Problem requirements: Every record below must be written out exactly. Leave out the pictures.

Extracted records:
------

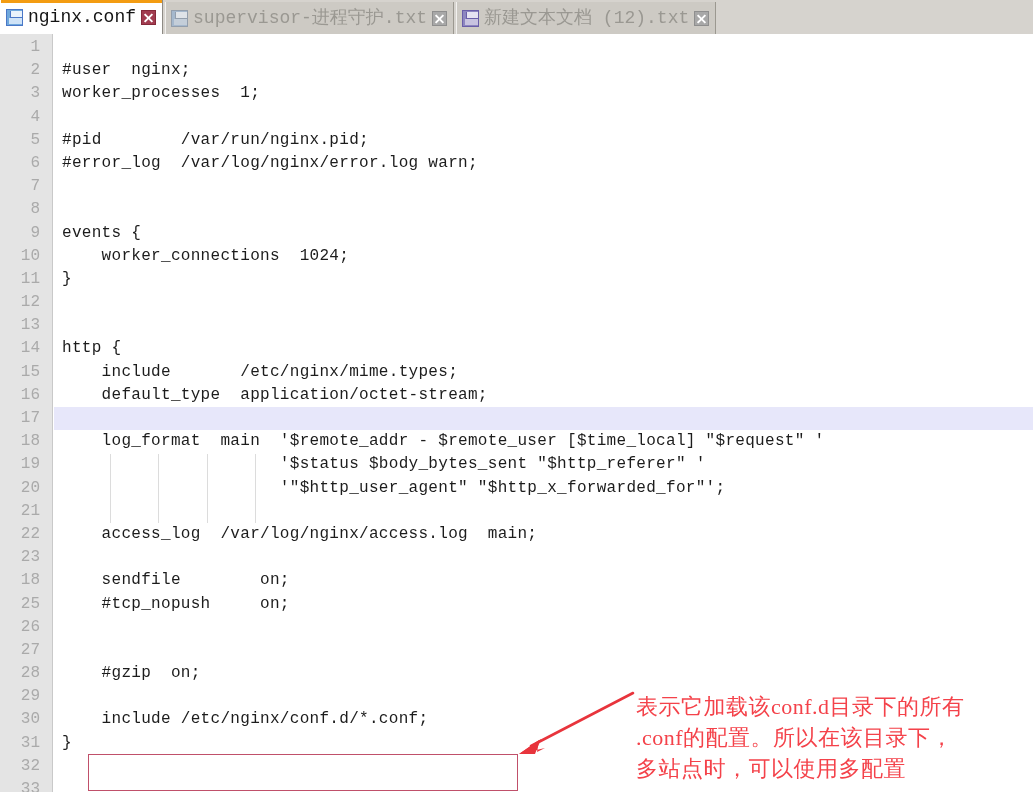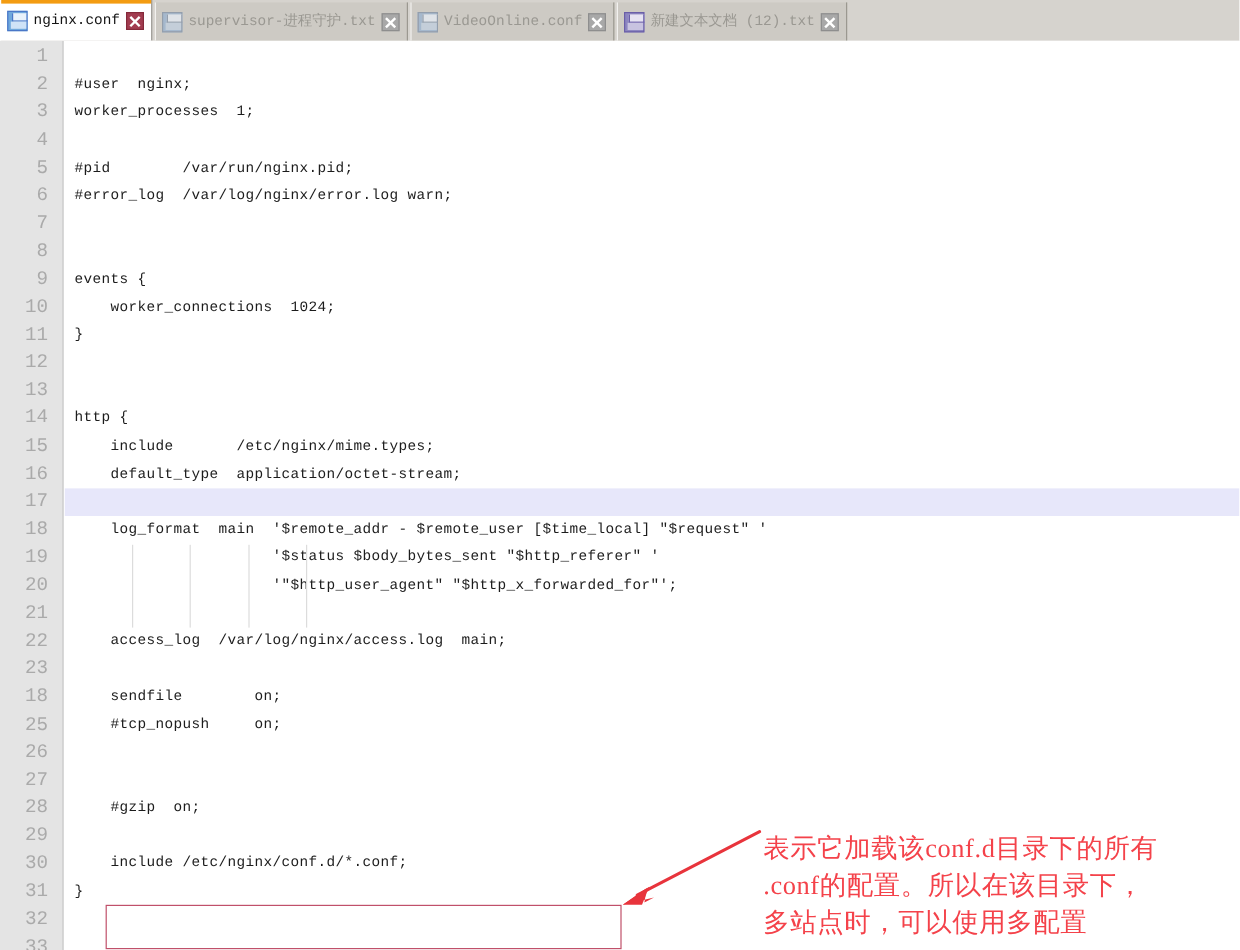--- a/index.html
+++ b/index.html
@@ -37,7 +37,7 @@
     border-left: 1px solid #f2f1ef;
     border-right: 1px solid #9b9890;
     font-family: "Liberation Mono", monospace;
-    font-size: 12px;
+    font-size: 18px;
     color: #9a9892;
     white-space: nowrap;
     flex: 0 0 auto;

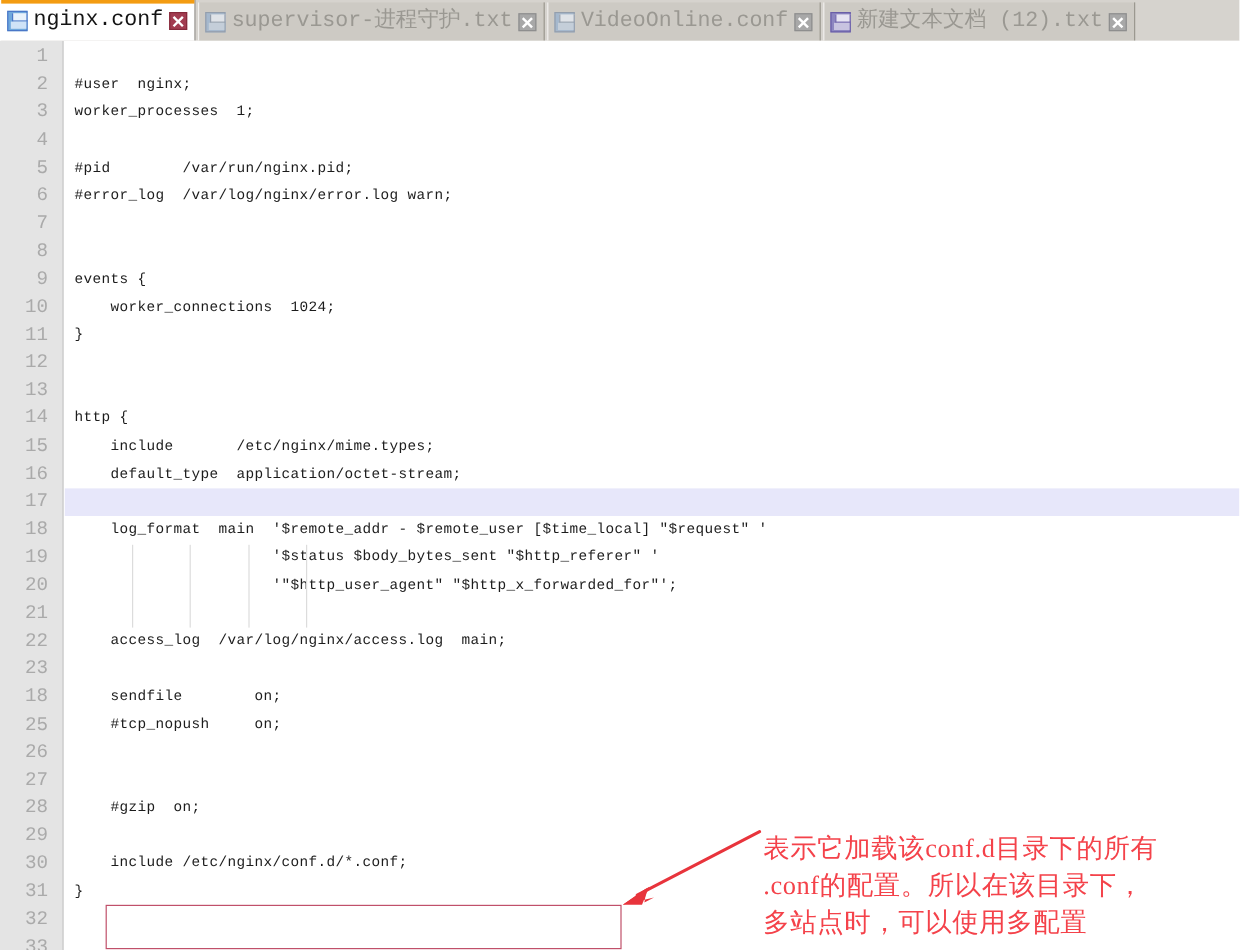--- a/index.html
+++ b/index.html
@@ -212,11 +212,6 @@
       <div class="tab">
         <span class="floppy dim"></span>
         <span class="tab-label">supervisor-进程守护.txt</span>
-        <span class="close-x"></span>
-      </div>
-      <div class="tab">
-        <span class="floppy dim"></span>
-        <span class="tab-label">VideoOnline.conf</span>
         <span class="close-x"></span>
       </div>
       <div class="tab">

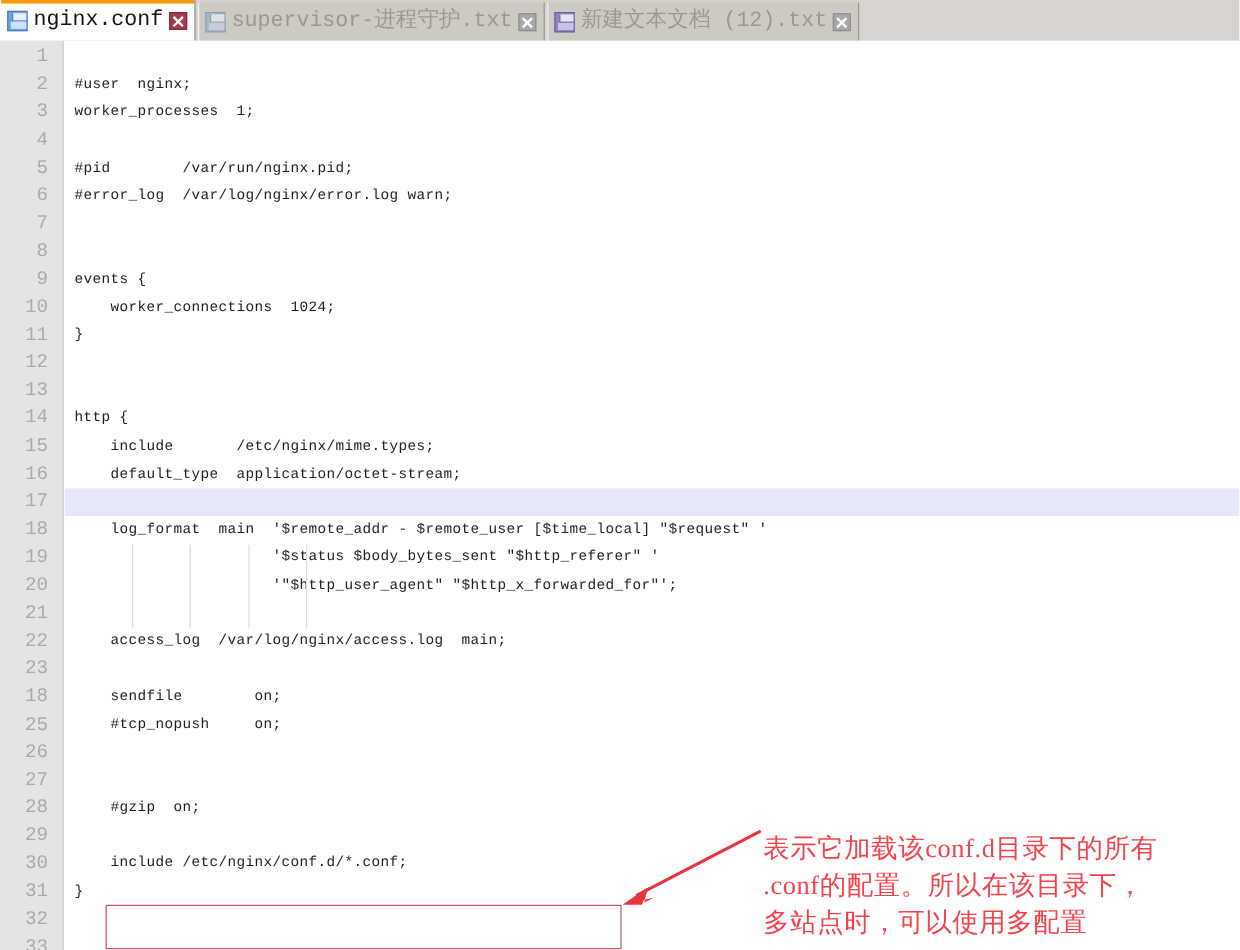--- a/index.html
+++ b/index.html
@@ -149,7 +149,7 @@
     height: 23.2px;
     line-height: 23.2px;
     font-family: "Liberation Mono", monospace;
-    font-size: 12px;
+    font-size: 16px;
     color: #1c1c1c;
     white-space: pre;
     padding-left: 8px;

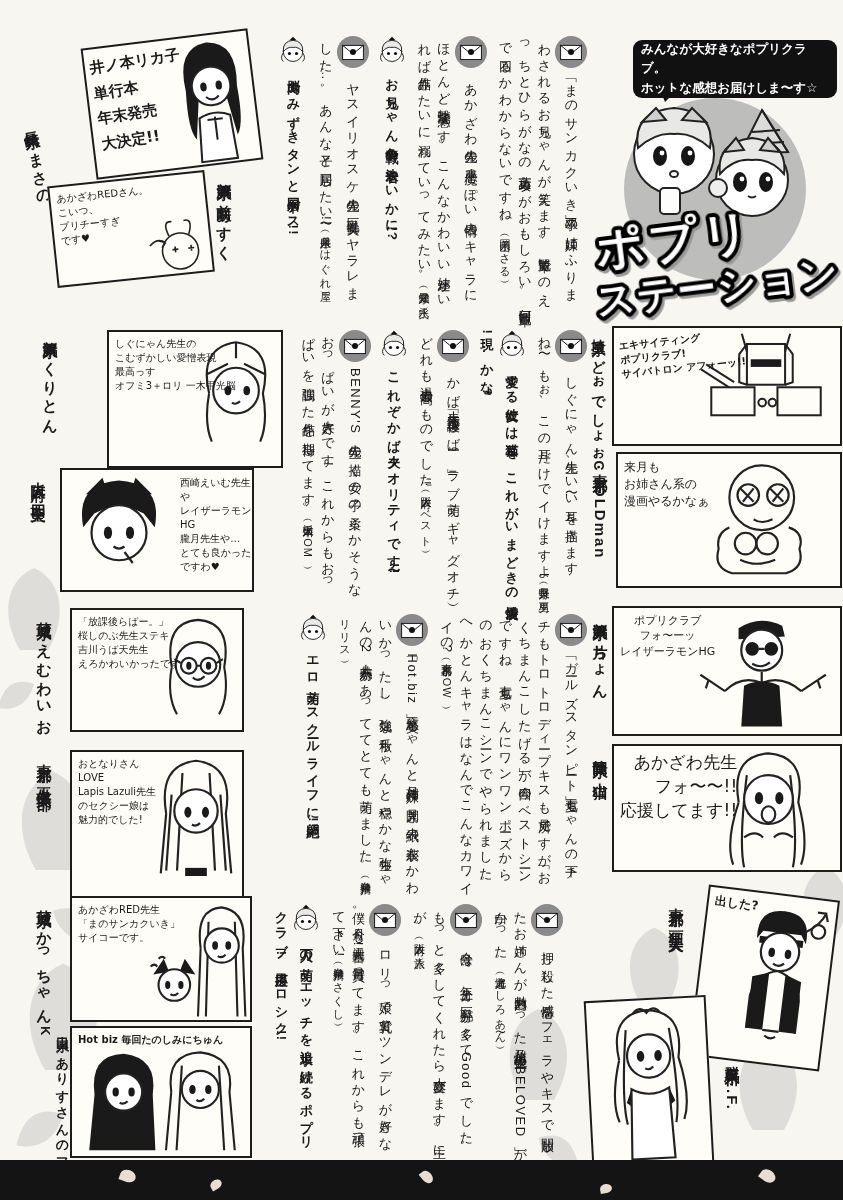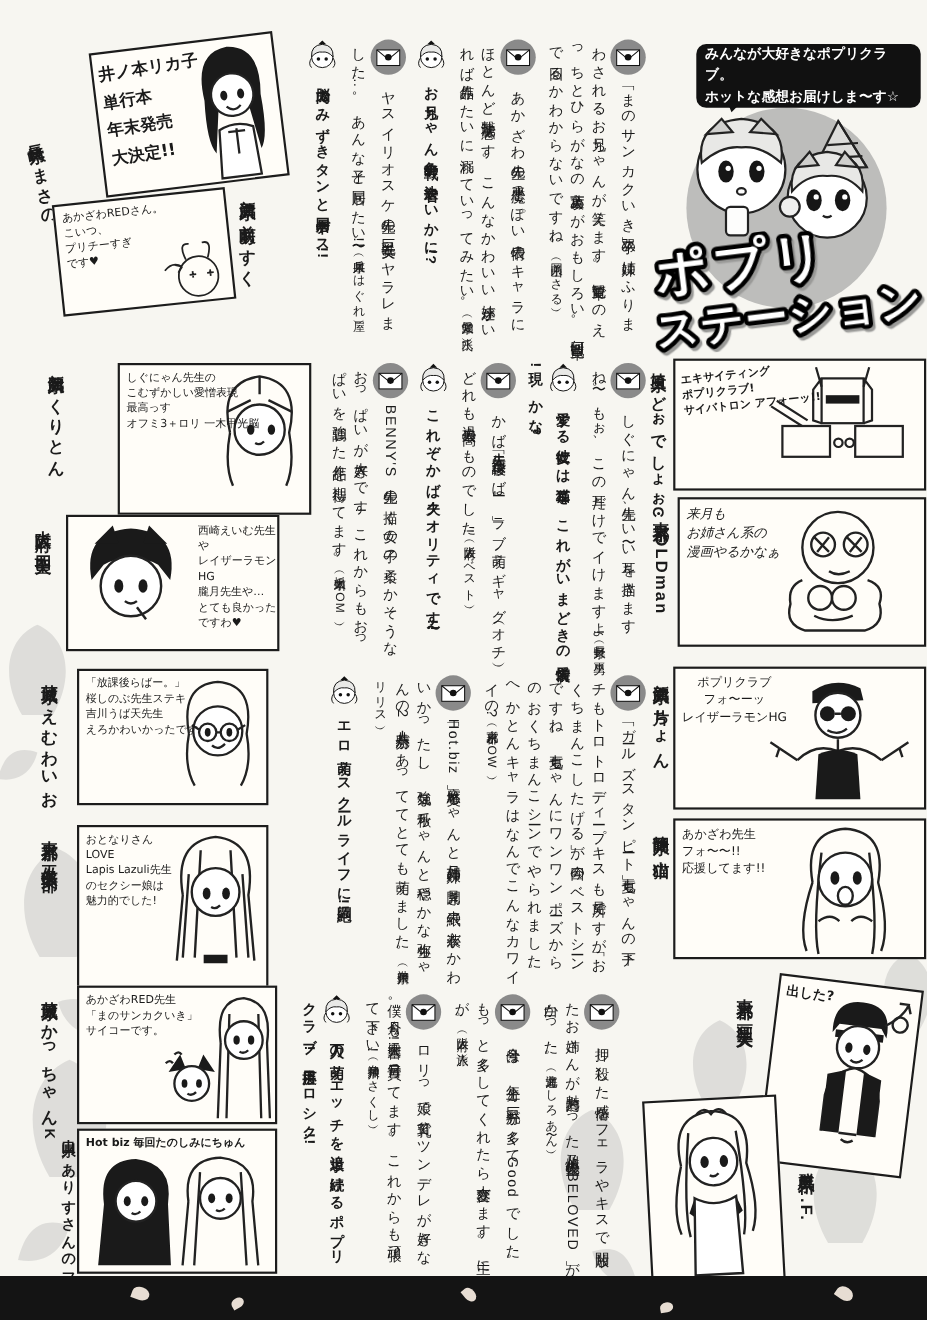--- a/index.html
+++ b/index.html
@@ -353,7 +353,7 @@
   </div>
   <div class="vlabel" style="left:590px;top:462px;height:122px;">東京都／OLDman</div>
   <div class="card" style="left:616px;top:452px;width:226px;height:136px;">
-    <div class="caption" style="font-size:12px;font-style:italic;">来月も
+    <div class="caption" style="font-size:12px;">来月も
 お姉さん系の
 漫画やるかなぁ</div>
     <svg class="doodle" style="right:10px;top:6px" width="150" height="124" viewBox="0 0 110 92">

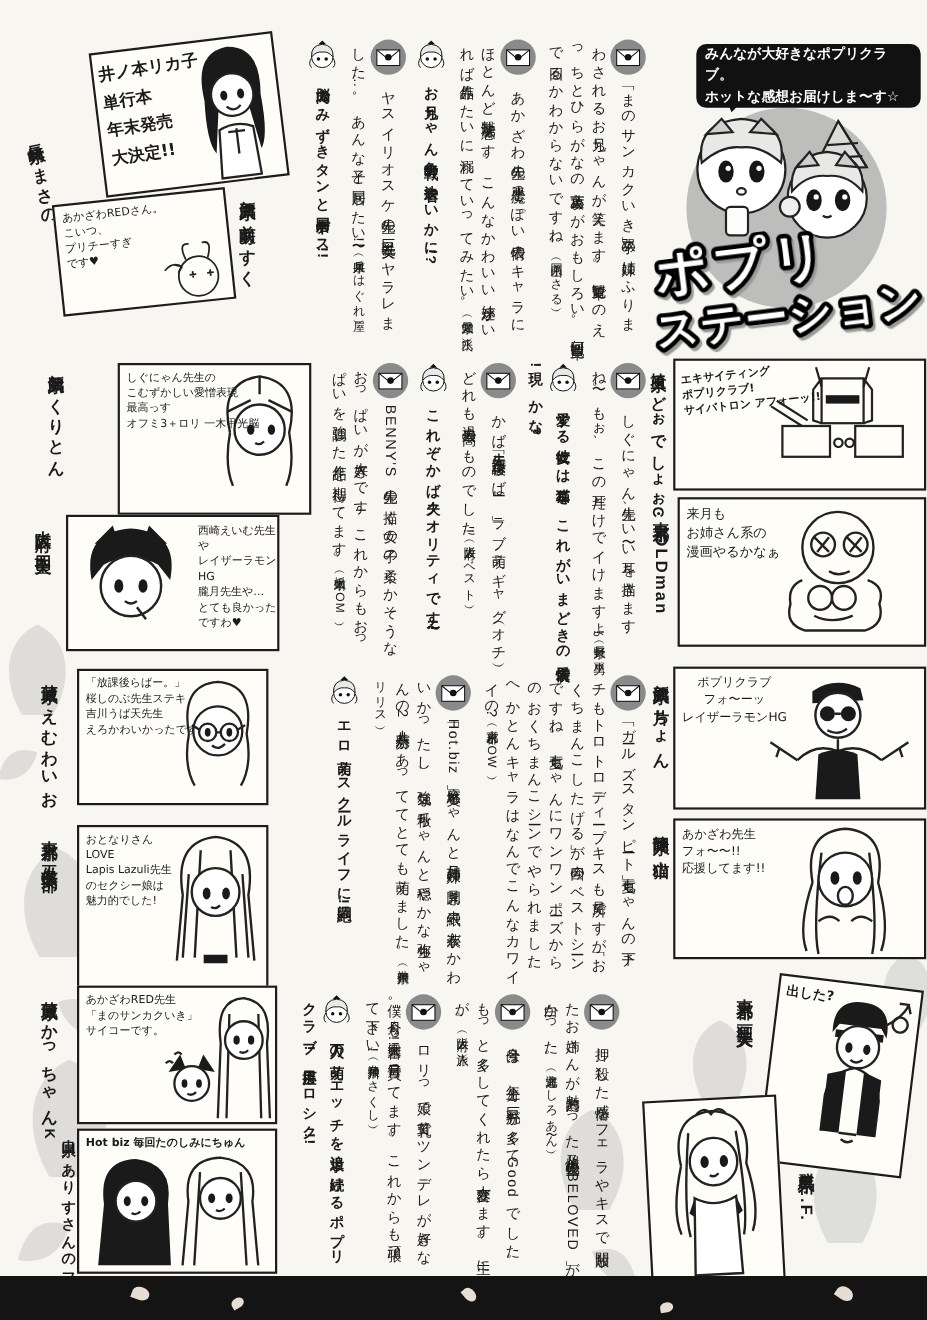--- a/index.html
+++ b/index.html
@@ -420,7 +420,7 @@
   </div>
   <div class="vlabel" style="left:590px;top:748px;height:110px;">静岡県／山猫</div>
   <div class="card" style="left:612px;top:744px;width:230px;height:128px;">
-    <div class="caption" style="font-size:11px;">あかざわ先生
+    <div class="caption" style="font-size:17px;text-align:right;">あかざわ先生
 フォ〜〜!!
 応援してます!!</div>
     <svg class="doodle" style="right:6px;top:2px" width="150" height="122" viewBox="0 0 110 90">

------

Response to this task:
--- a/index.html
+++ b/index.html
@@ -37,7 +37,7 @@
     border-left: 1px solid #f2f1ef;
     border-right: 1px solid #9b9890;
     font-family: "Liberation Mono", monospace;
-    font-size: 12px;
+    font-size: 18px;
     color: #9a9892;
     white-space: nowrap;
     flex: 0 0 auto;

--- a/index.html
+++ b/index.html
@@ -212,11 +212,6 @@
       <div class="tab">
         <span class="floppy dim"></span>
         <span class="tab-label">supervisor-进程守护.txt</span>
-        <span class="close-x"></span>
-      </div>
-      <div class="tab">
-        <span class="floppy dim"></span>
-        <span class="tab-label">VideoOnline.conf</span>
         <span class="close-x"></span>
       </div>
       <div class="tab">

--- a/index.html
+++ b/index.html
@@ -149,7 +149,7 @@
     height: 23.2px;
     line-height: 23.2px;
     font-family: "Liberation Mono", monospace;
-    font-size: 12px;
+    font-size: 16px;
     color: #1c1c1c;
     white-space: pre;
     padding-left: 8px;

--- a/index.html
+++ b/index.html
@@ -353,7 +353,7 @@
   </div>
   <div class="vlabel" style="left:590px;top:462px;height:122px;">東京都／OLDman</div>
   <div class="card" style="left:616px;top:452px;width:226px;height:136px;">
-    <div class="caption" style="font-size:12px;font-style:italic;">来月も
+    <div class="caption" style="font-size:12px;">来月も
 お姉さん系の
 漫画やるかなぁ</div>
     <svg class="doodle" style="right:10px;top:6px" width="150" height="124" viewBox="0 0 110 92">

--- a/index.html
+++ b/index.html
@@ -420,7 +420,7 @@
   </div>
   <div class="vlabel" style="left:590px;top:748px;height:110px;">静岡県／山猫</div>
   <div class="card" style="left:612px;top:744px;width:230px;height:128px;">
-    <div class="caption" style="font-size:11px;">あかざわ先生
+    <div class="caption" style="font-size:17px;text-align:right;">あかざわ先生
 フォ〜〜!!
 応援してます!!</div>
     <svg class="doodle" style="right:6px;top:2px" width="150" height="122" viewBox="0 0 110 90">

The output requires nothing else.